STORED DATA
==================================================

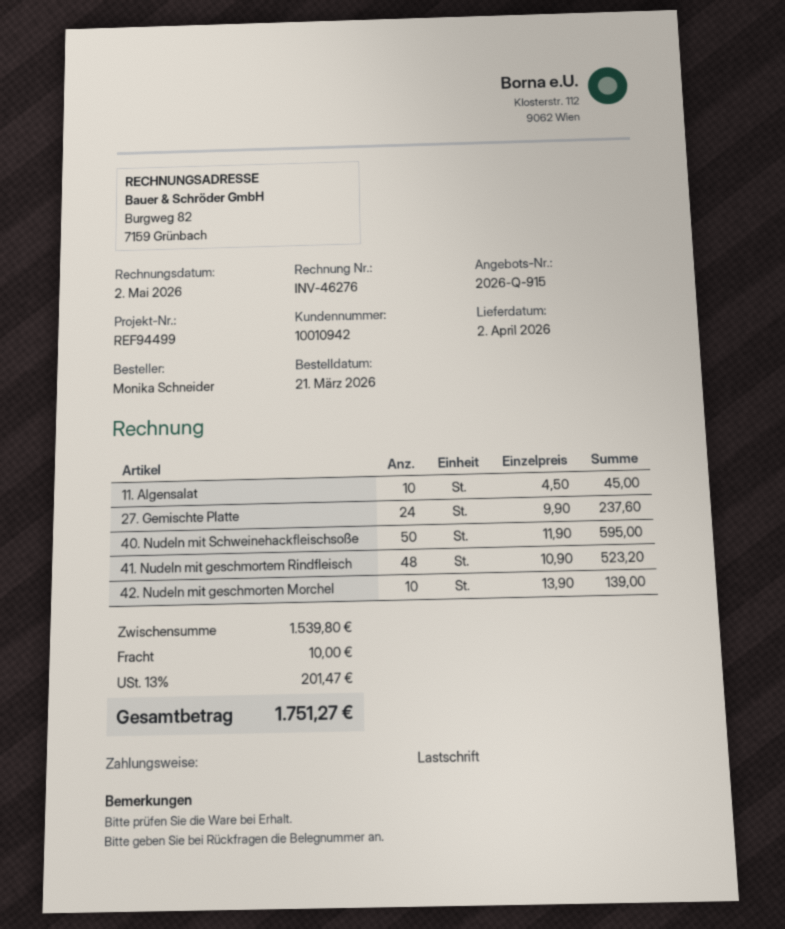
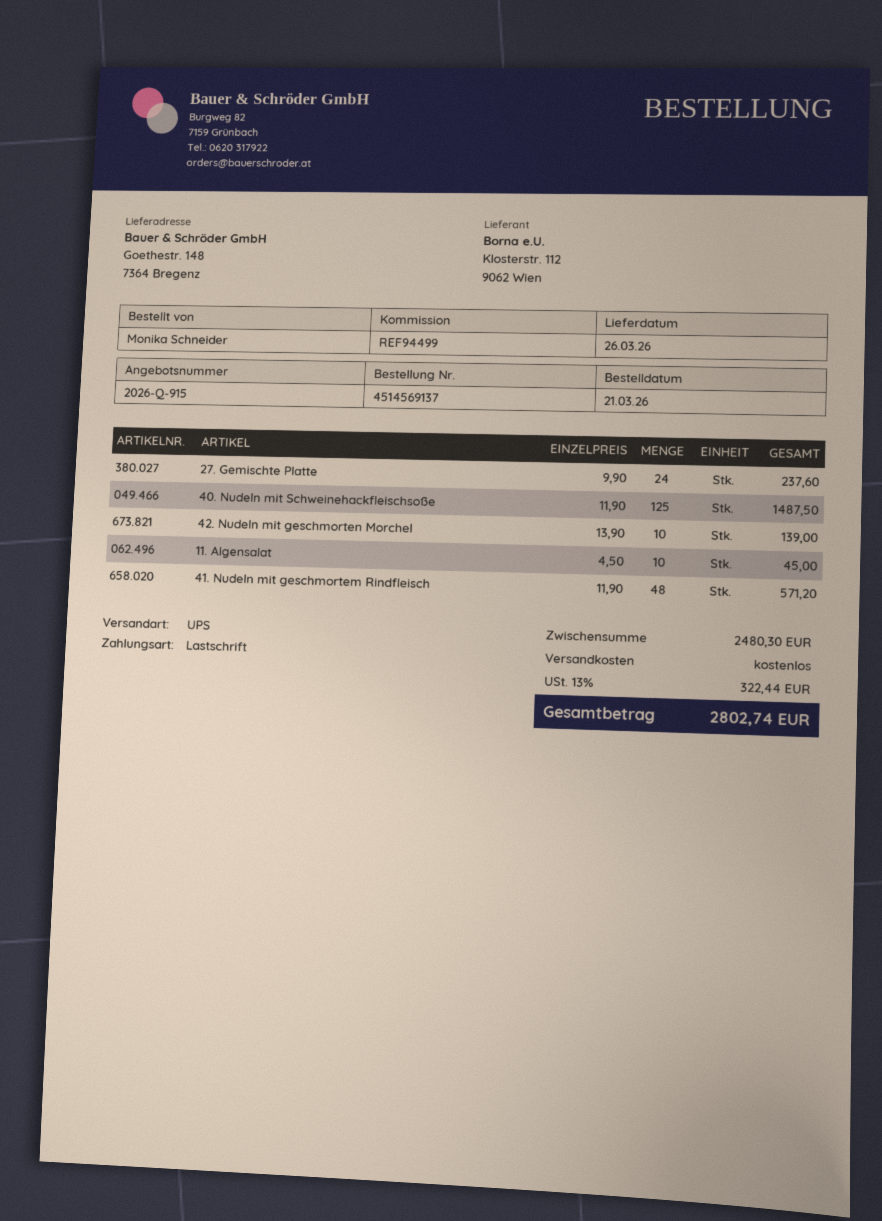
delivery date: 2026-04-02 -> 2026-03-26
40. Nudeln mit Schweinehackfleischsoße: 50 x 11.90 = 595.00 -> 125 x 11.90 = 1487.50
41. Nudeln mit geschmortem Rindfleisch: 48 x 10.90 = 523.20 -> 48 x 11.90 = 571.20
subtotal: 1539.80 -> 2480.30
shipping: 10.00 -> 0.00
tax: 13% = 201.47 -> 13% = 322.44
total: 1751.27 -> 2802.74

==================================================

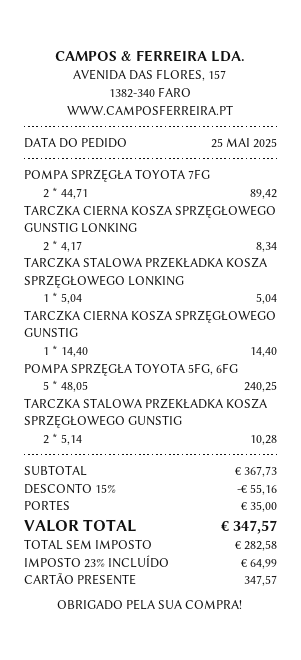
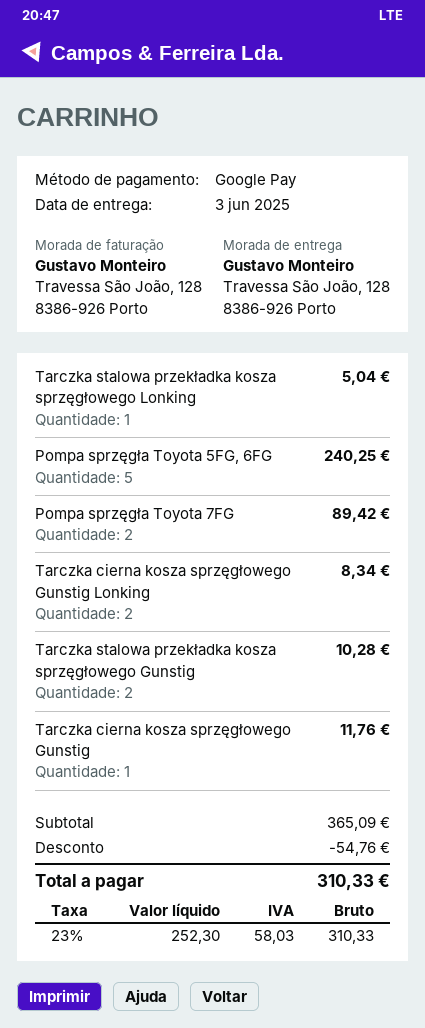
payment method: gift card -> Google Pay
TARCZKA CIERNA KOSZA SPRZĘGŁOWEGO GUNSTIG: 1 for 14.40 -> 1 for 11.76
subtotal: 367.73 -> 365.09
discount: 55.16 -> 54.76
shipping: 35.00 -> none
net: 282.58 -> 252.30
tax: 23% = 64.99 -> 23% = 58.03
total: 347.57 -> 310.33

==================================================

The listing above holds a line with "delivery date: 2026-04-02 -> 2026-03-26" and a line with "total: 1751.27 -> 2802.74". Print the stretch from the first through the second, exactly and alone.

delivery date: 2026-04-02 -> 2026-03-26
40. Nudeln mit Schweinehackfleischsoße: 50 x 11.90 = 595.00 -> 125 x 11.90 = 1487.50
41. Nudeln mit geschmortem Rindfleisch: 48 x 10.90 = 523.20 -> 48 x 11.90 = 571.20
subtotal: 1539.80 -> 2480.30
shipping: 10.00 -> 0.00
tax: 13% = 201.47 -> 13% = 322.44
total: 1751.27 -> 2802.74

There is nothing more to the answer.